Researchers from De La Salle University have sharply downgraded their outlook for the Philippine economy, warning that rising energy costs, geopolitical tensions, and weak investment activity could drag growth to just 3.11 percent in 2026.
In a May 2026 economic report, DLSU economists said the country is entering a period of “massive growth deceleration” after first-quarter gross domestic product expanded only 2.81 percent well below expectations. The forecast is also significantly lower than the team’s previous 3.79 percent projection issued in April.
The report cited three major pressures weighing on the economy. These are disruptions in global oil supply caused by the Middle East conflict, the risk of tighter monetary policy if inflation remains elevated, and higher fertilizer prices feeding into food costs.

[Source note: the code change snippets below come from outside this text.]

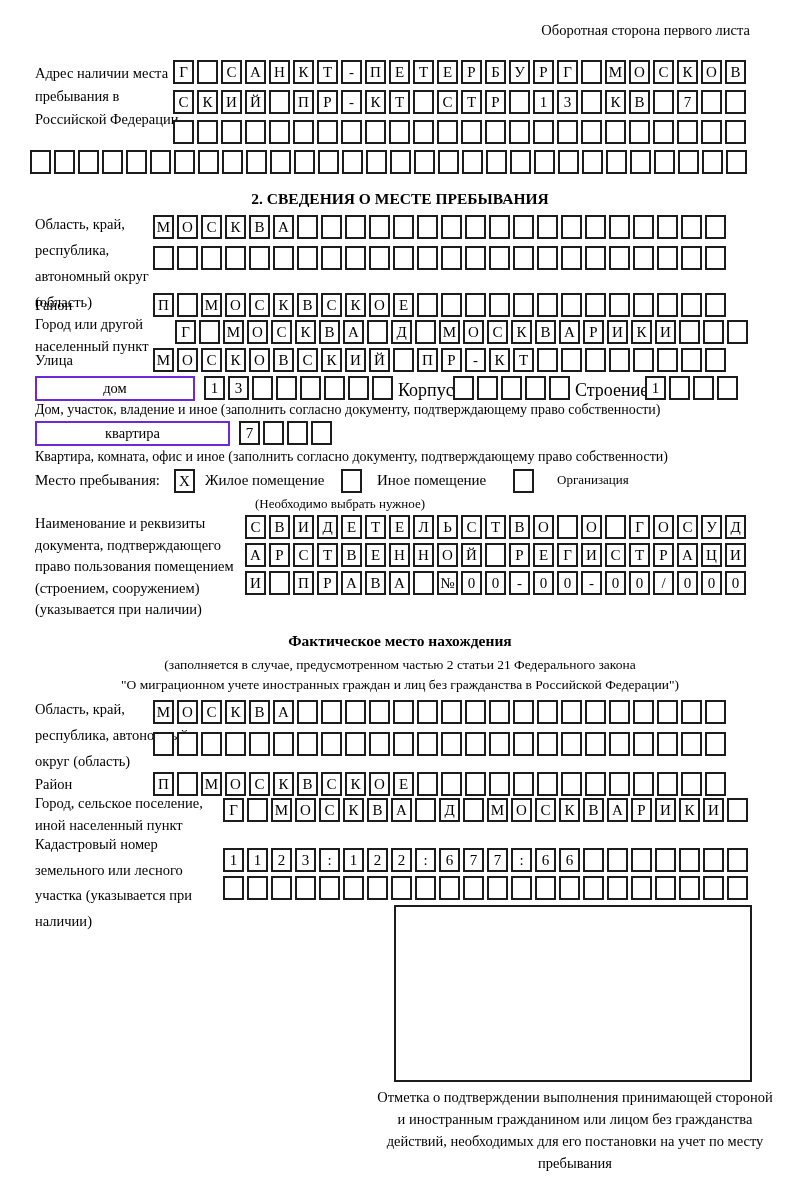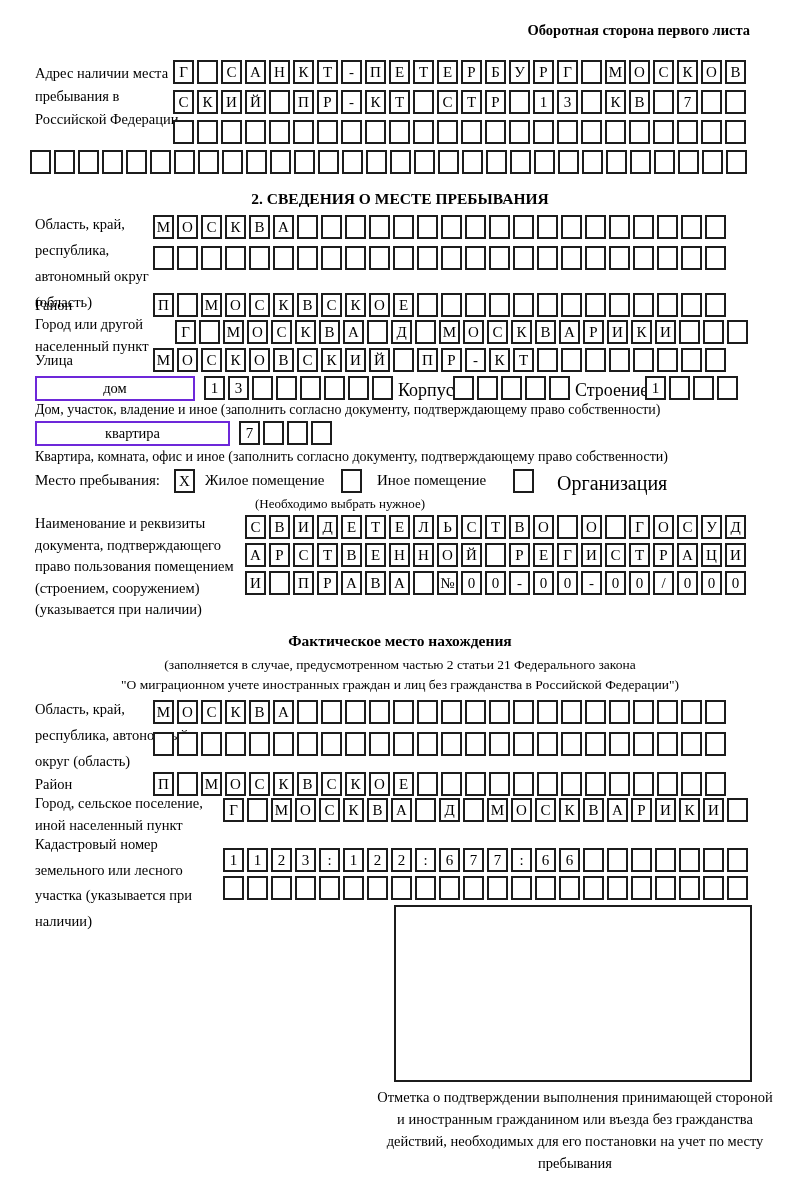"Оборотная сторона первого листа" .hdr { font-weight: bold -> none }
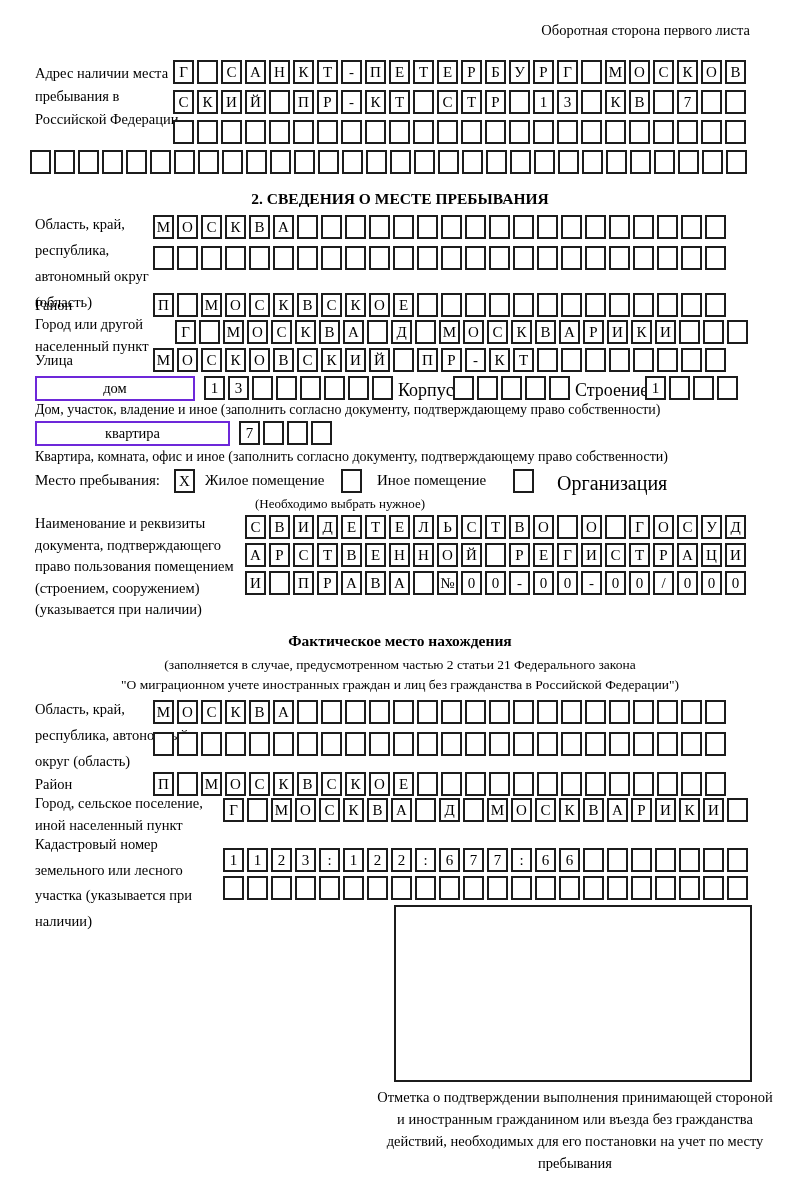"Организация" div.inline-lbl { font-size: 20px -> 13px }
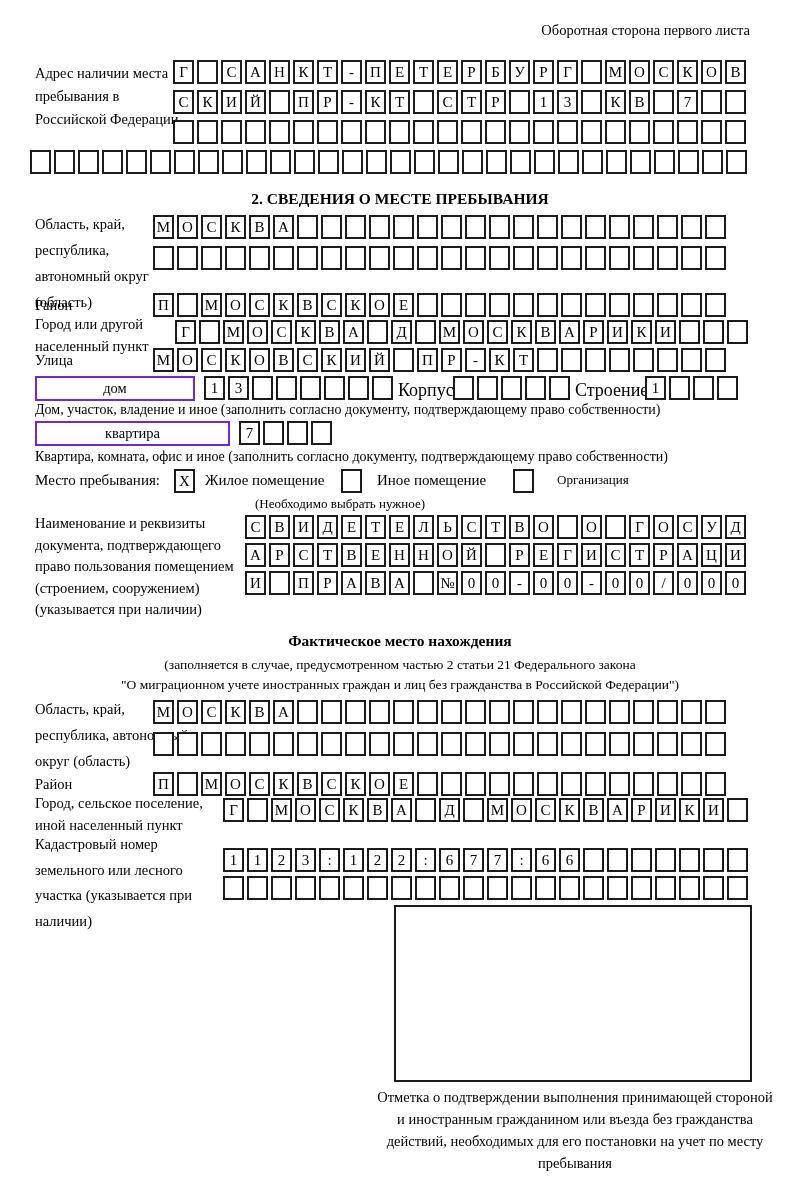"Отметка о подтверждении выполнения" div.stampnote { text: въезда -> лицом }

Researchers said the combined impact has worsened the country’s economic outlook more rapidly than anticipated.
The study projects growth slowing further to 2.30 percent in the third quarter before rebounding to 4.53 percent in the final quarter of 2026, supported by government spending, overseas Filipino remittances, and a modest recovery in investments.
The economists also warned that the Philippines remains highly vulnerable to external shocks because of its heavy dependence on imported fuel and fragile food supply chains.
They argued that recent government spending cuts and delayed infrastructure disbursements could deepen the slowdown instead of cushioning the economy.
Gross fixed capital formation is expected to contract 1.99 percent this year, marking the first annual decline since the pandemic. Foreign direct investment inflows have weakened, while higher borrowing costs are discouraging private sector expansion.
Despite the weak near-term outlook, the report sees medium-term recovery potential. Growth is forecast to improve to 3.93 percent in 2027 and 5.71 percent in 2028, helped by easing inflation, election-related spending, and the planned rollout of the Pax Silica semiconductor industrial hub.